====== Data ======
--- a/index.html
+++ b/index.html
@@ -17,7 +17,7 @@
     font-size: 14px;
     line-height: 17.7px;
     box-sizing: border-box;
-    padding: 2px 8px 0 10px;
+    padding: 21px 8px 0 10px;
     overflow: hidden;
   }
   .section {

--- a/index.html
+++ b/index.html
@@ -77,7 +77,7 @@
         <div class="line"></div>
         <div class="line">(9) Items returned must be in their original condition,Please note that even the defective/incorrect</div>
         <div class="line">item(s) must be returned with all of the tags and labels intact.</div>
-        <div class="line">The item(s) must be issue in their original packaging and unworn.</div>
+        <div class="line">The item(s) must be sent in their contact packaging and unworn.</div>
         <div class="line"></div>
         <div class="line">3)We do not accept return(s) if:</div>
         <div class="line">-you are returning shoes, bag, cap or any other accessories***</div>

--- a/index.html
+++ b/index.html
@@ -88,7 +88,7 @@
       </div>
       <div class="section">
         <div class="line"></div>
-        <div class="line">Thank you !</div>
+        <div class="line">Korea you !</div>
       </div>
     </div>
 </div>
======
_Exercise instructions_:
Go through the material and report each line that holds the string "padding".

_Your solution_:
-    padding: 2px 8px 0 10px;
+    padding: 21px 8px 0 10px;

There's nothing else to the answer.